### ACTION ITEM
Copy each line of the data below in which the word "write" can be found.

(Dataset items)
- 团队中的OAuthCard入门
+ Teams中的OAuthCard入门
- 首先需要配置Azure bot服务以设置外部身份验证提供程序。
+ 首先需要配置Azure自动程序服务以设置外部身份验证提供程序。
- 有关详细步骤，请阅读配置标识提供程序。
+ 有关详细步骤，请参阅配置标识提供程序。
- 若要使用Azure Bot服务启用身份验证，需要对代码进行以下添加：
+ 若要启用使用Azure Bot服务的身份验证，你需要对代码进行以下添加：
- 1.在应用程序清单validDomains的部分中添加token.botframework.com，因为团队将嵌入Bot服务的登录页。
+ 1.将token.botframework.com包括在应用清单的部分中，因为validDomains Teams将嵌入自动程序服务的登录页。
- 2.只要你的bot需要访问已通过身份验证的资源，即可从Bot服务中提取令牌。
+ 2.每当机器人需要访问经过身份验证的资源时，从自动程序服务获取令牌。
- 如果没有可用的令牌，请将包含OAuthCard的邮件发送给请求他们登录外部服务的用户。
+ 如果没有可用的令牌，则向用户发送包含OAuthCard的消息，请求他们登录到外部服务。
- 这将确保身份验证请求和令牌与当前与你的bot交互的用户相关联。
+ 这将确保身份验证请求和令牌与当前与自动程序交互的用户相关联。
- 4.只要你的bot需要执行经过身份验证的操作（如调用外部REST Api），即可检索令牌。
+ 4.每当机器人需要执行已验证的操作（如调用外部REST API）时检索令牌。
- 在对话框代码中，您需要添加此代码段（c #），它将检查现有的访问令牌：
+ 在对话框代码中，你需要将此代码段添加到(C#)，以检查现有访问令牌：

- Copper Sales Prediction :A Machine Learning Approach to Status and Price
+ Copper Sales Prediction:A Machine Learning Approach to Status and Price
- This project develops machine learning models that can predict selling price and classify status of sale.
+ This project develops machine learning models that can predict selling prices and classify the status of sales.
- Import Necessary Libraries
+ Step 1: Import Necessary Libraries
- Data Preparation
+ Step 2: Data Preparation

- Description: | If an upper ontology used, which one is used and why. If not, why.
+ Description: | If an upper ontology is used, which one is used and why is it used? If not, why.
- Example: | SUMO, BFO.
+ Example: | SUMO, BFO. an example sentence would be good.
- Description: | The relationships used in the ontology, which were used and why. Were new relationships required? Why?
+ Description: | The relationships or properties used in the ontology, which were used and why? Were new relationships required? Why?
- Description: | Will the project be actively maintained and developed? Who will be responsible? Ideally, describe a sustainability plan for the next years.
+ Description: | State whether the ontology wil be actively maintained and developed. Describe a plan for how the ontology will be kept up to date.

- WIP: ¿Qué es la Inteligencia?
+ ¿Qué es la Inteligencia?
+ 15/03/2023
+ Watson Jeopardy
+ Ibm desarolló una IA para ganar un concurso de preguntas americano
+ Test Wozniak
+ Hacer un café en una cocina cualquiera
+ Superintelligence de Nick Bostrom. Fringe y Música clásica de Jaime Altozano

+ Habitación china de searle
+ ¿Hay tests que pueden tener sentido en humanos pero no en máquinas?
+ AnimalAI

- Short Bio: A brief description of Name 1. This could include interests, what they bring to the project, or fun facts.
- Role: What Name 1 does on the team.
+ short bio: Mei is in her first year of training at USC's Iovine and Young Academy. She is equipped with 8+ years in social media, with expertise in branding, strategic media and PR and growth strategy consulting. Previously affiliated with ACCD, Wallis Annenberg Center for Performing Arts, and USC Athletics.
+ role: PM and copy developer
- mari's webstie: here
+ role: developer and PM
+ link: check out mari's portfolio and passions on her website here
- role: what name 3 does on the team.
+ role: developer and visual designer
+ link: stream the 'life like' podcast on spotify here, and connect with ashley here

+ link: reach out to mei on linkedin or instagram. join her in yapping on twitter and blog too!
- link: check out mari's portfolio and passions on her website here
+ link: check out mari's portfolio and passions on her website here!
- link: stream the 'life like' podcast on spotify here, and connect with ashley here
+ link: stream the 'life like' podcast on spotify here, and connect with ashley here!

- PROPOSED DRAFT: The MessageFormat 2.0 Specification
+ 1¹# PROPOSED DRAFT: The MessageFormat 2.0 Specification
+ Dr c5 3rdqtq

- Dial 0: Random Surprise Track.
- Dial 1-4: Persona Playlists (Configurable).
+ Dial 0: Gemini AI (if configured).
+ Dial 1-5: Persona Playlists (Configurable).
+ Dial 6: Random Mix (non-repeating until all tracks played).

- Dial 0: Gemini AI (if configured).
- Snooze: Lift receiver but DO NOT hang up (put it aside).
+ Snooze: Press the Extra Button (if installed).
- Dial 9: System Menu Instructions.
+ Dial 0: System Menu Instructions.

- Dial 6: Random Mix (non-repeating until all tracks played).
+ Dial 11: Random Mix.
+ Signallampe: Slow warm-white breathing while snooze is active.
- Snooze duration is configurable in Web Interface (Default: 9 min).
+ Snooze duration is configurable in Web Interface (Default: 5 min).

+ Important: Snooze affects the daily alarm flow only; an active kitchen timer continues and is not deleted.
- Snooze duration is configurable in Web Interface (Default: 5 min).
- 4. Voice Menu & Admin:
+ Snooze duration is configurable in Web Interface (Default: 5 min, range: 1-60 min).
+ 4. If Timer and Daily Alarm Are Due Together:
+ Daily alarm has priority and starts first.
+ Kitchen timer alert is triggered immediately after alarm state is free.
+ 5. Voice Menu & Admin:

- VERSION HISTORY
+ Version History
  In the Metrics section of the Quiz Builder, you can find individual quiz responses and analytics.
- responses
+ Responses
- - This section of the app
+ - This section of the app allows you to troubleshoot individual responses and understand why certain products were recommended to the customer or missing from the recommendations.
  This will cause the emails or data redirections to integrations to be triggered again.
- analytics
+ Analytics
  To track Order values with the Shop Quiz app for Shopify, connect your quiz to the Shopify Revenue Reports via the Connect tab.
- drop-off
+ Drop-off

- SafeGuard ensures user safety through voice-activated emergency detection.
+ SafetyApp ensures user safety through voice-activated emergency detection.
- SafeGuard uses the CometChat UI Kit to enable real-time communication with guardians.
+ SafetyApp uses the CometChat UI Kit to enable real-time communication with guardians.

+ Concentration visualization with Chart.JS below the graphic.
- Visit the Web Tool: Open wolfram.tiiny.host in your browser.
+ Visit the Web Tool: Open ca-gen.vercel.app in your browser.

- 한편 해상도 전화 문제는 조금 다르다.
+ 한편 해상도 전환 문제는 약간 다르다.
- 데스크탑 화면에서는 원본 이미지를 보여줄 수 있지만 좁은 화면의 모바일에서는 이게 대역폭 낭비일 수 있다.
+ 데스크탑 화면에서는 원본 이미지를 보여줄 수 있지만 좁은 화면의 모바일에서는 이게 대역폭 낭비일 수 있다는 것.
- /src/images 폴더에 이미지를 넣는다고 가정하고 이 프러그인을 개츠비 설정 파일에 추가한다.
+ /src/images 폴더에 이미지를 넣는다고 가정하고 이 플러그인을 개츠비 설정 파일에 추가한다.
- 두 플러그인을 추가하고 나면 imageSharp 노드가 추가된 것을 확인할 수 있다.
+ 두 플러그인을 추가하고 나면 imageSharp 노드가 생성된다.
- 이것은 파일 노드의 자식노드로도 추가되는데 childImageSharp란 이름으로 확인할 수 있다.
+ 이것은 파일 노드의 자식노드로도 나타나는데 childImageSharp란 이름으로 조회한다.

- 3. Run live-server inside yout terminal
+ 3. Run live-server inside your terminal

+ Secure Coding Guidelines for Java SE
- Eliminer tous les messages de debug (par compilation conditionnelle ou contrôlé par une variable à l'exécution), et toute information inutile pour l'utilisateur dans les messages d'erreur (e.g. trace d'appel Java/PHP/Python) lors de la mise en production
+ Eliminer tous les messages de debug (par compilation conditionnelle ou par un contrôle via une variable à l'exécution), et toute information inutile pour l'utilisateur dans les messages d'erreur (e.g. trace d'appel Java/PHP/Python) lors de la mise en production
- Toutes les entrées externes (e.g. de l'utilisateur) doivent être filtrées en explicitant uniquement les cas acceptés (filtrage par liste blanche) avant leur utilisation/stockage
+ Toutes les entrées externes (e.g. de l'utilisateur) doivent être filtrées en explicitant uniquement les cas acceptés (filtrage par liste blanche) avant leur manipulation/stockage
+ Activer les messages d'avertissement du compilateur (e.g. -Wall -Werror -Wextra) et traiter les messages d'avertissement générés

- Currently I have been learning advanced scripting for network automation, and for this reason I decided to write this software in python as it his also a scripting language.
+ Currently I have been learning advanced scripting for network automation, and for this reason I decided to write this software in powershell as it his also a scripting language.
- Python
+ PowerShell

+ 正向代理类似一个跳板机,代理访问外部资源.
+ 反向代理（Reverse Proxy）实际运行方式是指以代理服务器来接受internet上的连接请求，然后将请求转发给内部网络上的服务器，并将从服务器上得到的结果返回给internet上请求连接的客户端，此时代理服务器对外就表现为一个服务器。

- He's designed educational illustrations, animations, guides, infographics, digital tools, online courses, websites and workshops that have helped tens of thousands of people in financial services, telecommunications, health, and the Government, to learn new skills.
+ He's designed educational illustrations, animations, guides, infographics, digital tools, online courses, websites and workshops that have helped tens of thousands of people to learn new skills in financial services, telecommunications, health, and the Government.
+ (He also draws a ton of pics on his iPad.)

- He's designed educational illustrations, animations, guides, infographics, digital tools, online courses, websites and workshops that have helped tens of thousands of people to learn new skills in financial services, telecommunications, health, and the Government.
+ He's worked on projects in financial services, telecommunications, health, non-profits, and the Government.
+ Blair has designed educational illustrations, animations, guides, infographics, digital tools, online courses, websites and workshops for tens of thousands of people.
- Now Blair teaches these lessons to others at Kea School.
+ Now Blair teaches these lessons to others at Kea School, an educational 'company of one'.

### SOLUTION TO THIS TASK
- Currently I have been learning advanced scripting for network automation, and for this reason I decided to write this software in python as it his also a scripting language.
+ Currently I have been learning advanced scripting for network automation, and for this reason I decided to write this software in powershell as it his also a scripting language.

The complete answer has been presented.